### Task prompt
Would you repeat, exactly as given, the line with "B2020001030 | ISSUED QTY: 377 -> 379" and every line after it to the end of the entries?

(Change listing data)
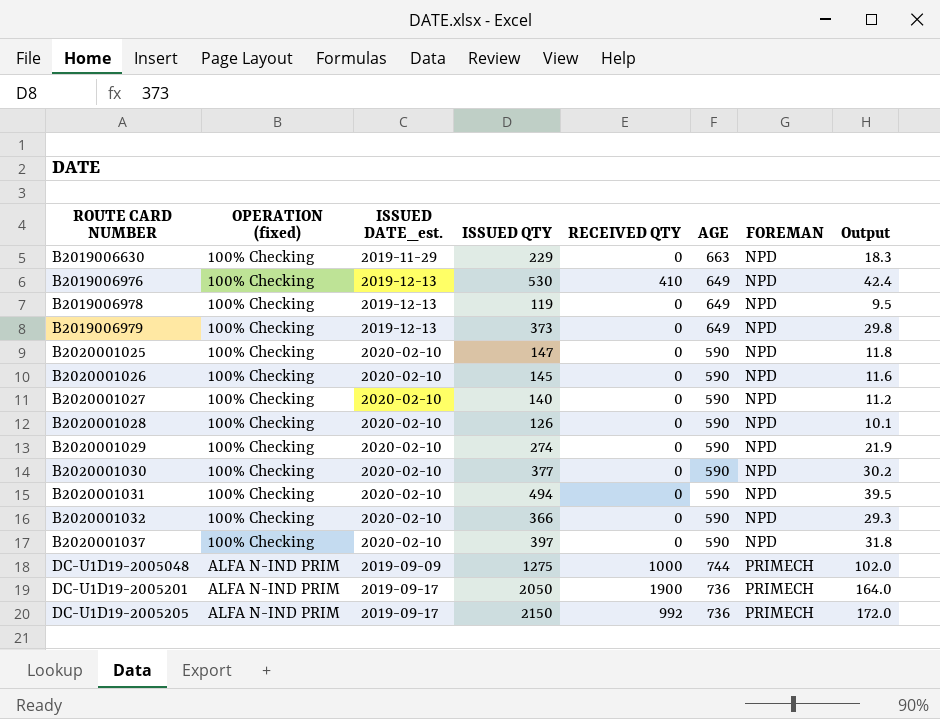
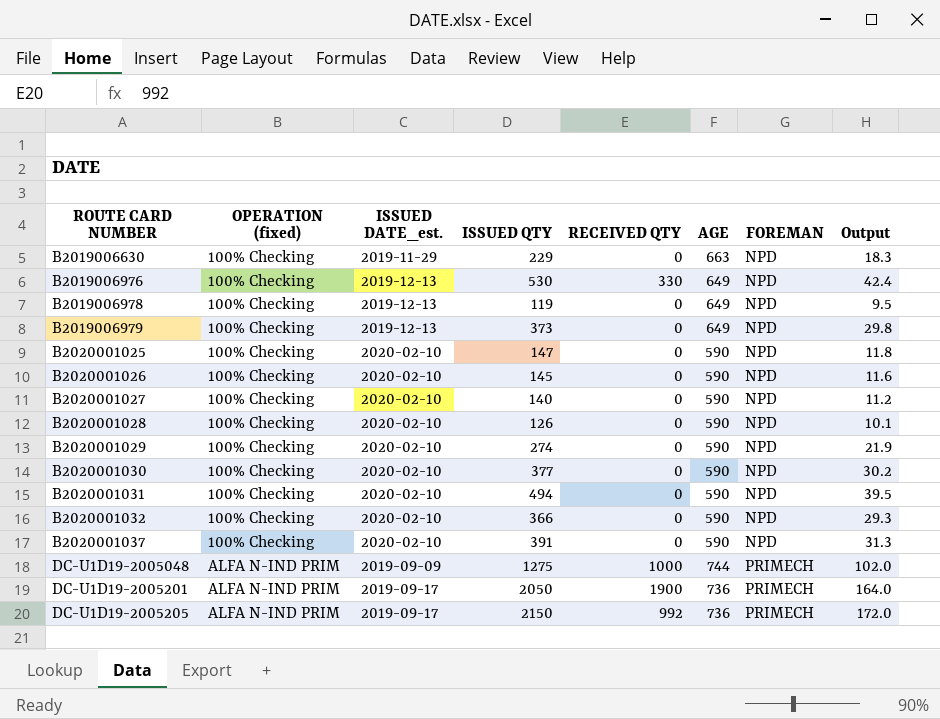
B2019006976 | RECEIVED QTY: 410 -> 330
B2020001037 | ISSUED QTY: 397 -> 391
B2020001037 | Output: 31.8 -> 31.3

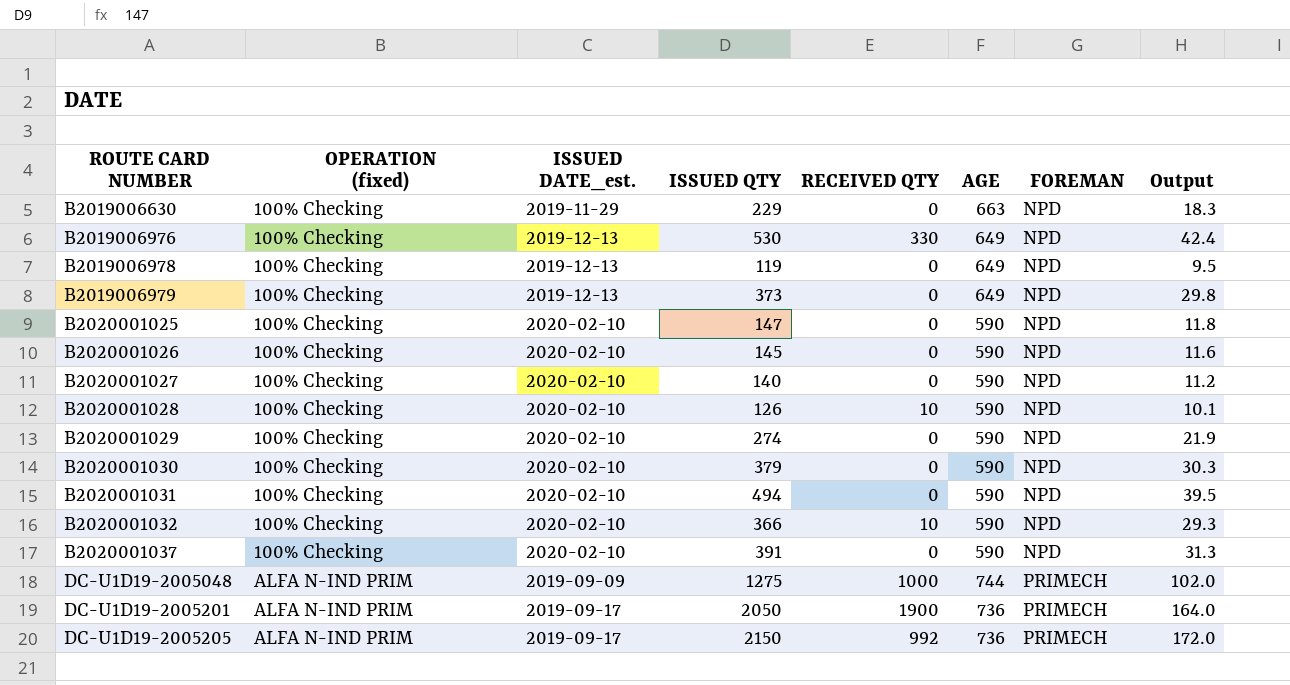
B2020001028 | RECEIVED QTY: 0 -> 10
B2020001030 | ISSUED QTY: 377 -> 379
B2020001030 | Output: 30.2 -> 30.3
B2020001032 | RECEIVED QTY: 0 -> 10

### Completed exercise
B2020001030 | ISSUED QTY: 377 -> 379
B2020001030 | Output: 30.2 -> 30.3
B2020001032 | RECEIVED QTY: 0 -> 10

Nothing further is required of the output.